### [What is required]
Start at the line in the entries below that contains "The Ballet Tank: 2", stop at the line that contains "total: 1159.52 -> 1381.23", and output exactly the lines in that span, both ends included.

### [Provided entries]
┌──

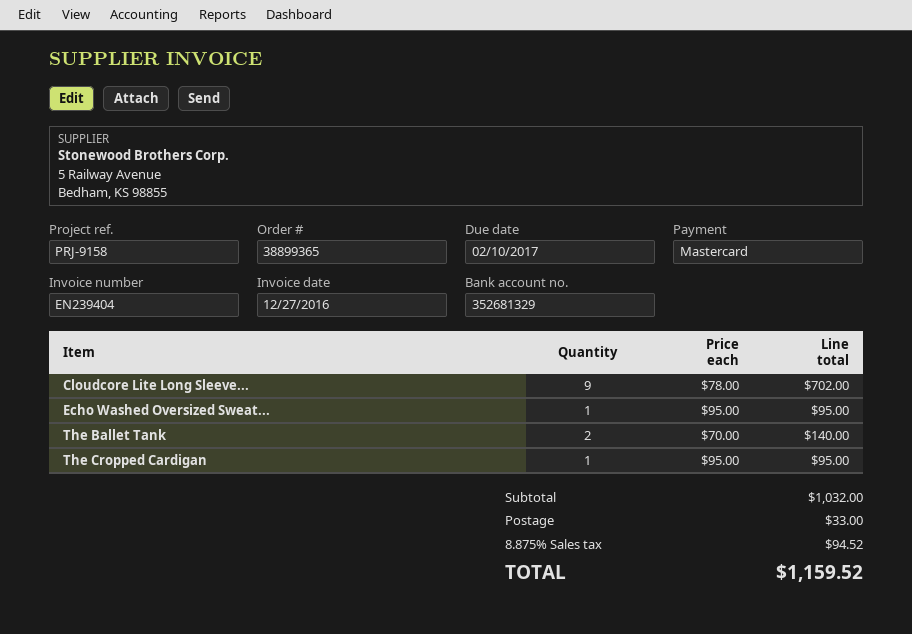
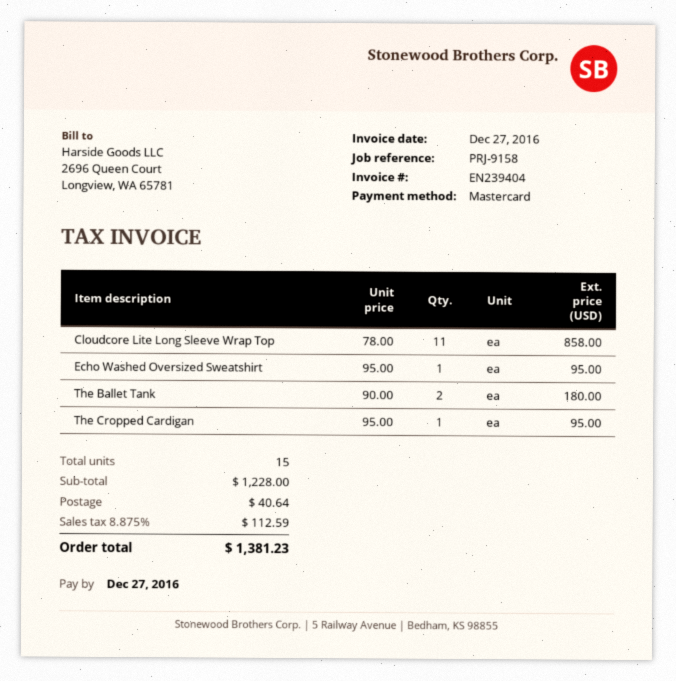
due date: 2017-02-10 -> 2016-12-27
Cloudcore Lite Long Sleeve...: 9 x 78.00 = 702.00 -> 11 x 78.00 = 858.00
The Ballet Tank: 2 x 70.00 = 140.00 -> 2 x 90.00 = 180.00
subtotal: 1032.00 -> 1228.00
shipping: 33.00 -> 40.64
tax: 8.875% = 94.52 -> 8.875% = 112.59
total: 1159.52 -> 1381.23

└──
┌──

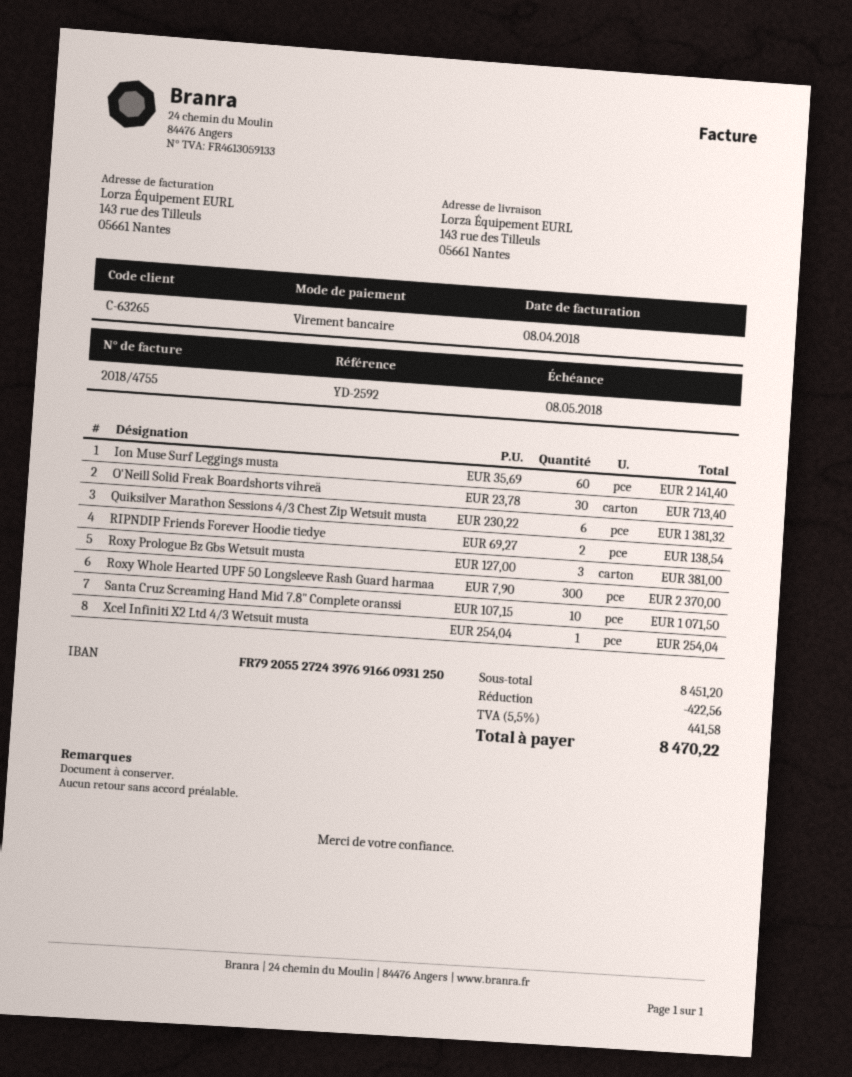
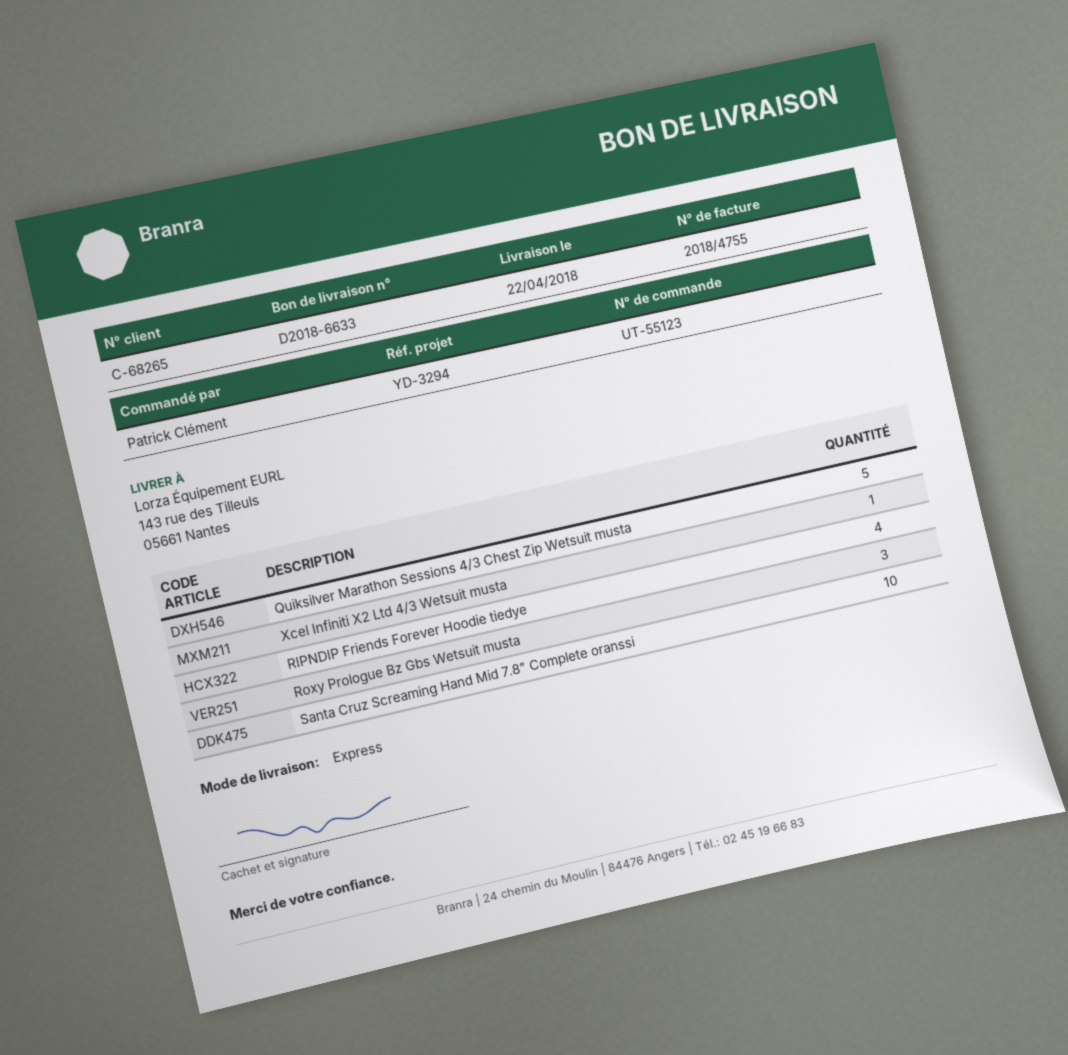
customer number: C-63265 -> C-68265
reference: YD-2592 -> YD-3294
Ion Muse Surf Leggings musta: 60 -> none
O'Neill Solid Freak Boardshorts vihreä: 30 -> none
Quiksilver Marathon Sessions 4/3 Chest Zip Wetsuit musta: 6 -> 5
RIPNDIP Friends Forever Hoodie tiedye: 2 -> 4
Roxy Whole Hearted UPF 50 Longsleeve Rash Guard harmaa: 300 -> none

└──

### [Reply to the task]
The Ballet Tank: 2 x 70.00 = 140.00 -> 2 x 90.00 = 180.00
subtotal: 1032.00 -> 1228.00
shipping: 33.00 -> 40.64
tax: 8.875% = 94.52 -> 8.875% = 112.59
total: 1159.52 -> 1381.23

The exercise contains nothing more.